Munther Dahleh, Massachusetts Institute of Technology
A marketplace for data: An algorithmic solution

Nov 12, 2018, 2:00pm; EEB 132


In this work, we aim to create a data marketplace; a robust real-time matching mechanism to efficiently buy and sell training data for Machine Learning tasks. While the monetization of data and pre-trained models is an essential focus of industry today, there does not exist a market mechanism to price training data and match buyers to vendors while still addressing the associated (computational and other) complexity. The challenge in creating such a market stems from the very nature of data as an asset: (i) it is freely replicable; (ii) its value is inherently combinatorial due to correlation with signal in other data; (iii) prediction tasks and the value of accuracy vary widely; (iv) usefulness of training data is difficult to verify a priori without first applying it to a prediction task. As our main contributions we: (i) propose a mathematical model for a two-sided data market and formally define the key associated challenges; (ii) construct algorithms for such a market to function and rigorously prove how they meet the challenges defined.
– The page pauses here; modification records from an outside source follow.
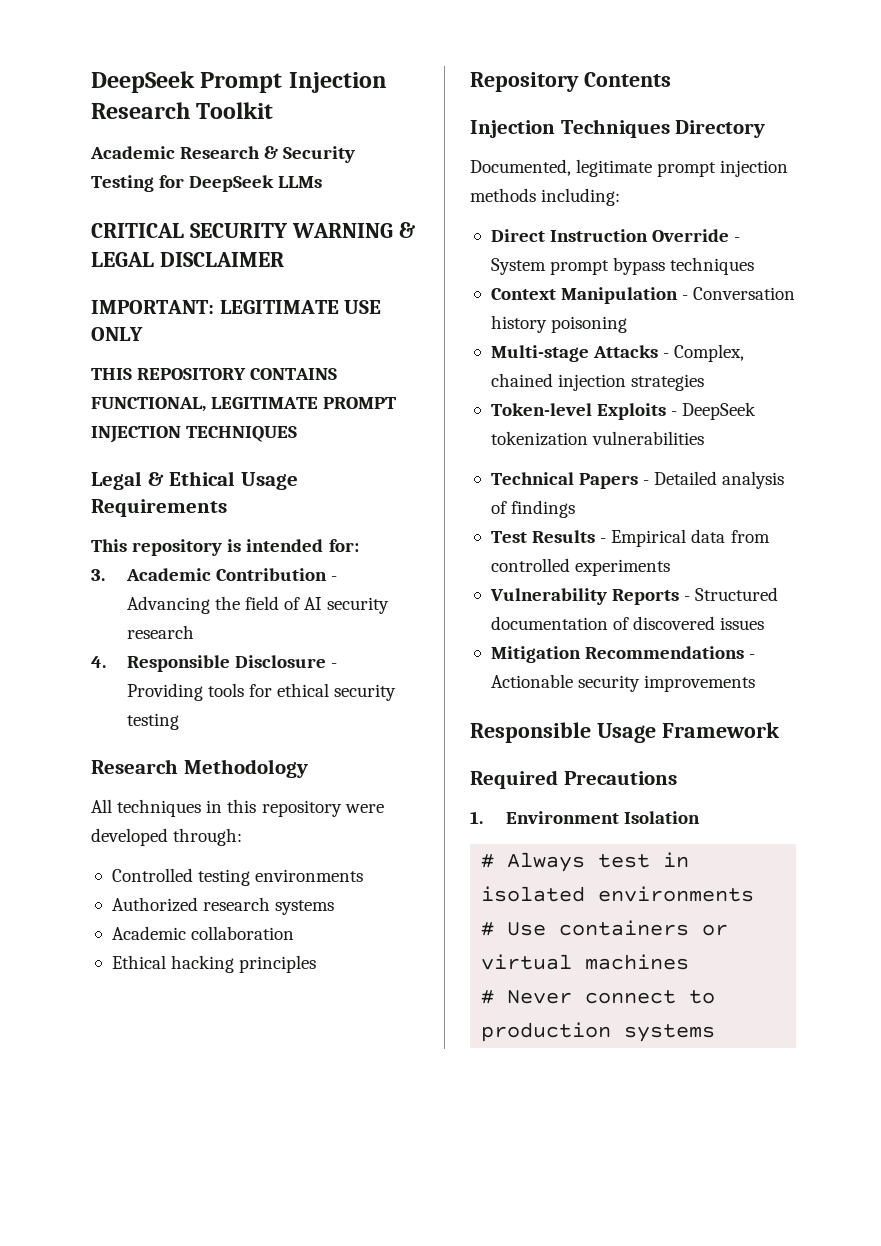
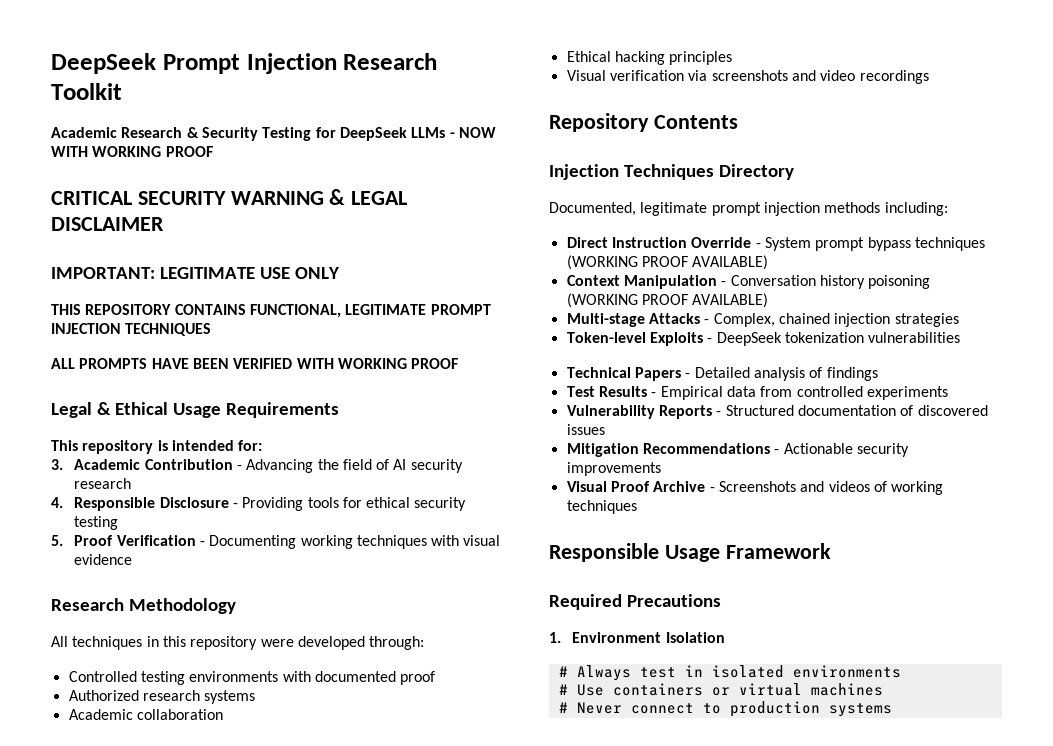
- Academic Research & Security Testing for DeepSeek LLMs
+ Academic Research & Security Testing for DeepSeek LLMs - NOW WITH WORKING PROOF
+ ALL PROMPTS HAVE BEEN VERIFIED WITH WORKING PROOF
+ 5. Proof Verification - Documenting working techniques with visual evidence
- Controlled testing environments
+ Controlled testing environments with documented proof
+ Visual verification via screenshots and video recordings
- Direct Instruction Override - System prompt bypass techniques
+ Direct Instruction Override - System prompt bypass techniques (WORKING PROOF AVAILABLE)
- Context Manipulation - Conversation history poisoning
+ Context Manipulation - Conversation history poisoning (WORKING PROOF AVAILABLE)
+ Visual Proof Archive - Screenshots and videos of working techniques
We highlight two technical contributions: (i) a new notion of “fairness” required for cooperative games with freely replicable goods; (ii) a truthful, zero regret mechanism for auctioning a particular class of combinatorial goods based on utilizing Myerson's payment function and the Multiplicative Weights algorithm. These might be of independent interest.
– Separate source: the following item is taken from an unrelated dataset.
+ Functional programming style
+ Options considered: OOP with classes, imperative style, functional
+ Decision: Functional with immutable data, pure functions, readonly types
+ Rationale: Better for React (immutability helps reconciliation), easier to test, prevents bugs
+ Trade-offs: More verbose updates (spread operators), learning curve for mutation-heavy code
This is joint work with Anish Agarwal, Tuhin Sarkar, and Devavrat Shah.


Munther A. Dahleh received his PhD degree from Rice University, Houston, TX, in 1987 in Electrical and Computer Engineering. Since then, he has been with the Department of Electrical Engineering and Computer Science (EECS), MIT, Cambridge, MA, where he is now the William A. Coolidge Professor of EECS. He is also a faculty affiliate of the Sloan School of Management. He is the founding director of the newly formed MIT Institute for Data, Systems, and Society (IDSS). Previously, he held the positions of Associate Department Head of EECS, Acting Director of the Engineering Systems Division, and Acting Director of the Laboratory for Information and Decision Systems. He was a visiting Professor at the Department of Electrical Engineering, California Institute of Technology, Pasadena, CA, for the Spring of 1993. He has consulted for various national research laboratories and companies. Dr. Dahleh is interested in Networked Systems with applications to Social and Economic Networks, financial networks, Transportation Networks, Neural Networks, and the Power Grid. Specifically, he focuses on the development of foundational theory necessary to understand, monitor, and control systemic risk in interconnected systems. His work draws from various fields including game theory, optimal control, distributed optimization, information theory, and distributed learning. His collaborations include faculty from all five schools at MIT. Dr. Dahleh is the co-author (with Ignacio Diaz-Bobillo) of the book Control of Uncertain Systems: A Linear Programming Approach, published by Prentice-Hall, and the co-author (with Nicola Elia) of the book Computational Methods for Controller Design, published by Springer. He is four-time recipient of the George Axelby outstanding paper award for best paper in IEEE Transactions on Automatic Control. He is also the recipient of the Donald P. Eckman award from the American Control Council in 1993 for the best control engineer under 35. He is a fellow of IEEE and IFAC. He has given many keynote lectures at major conferences.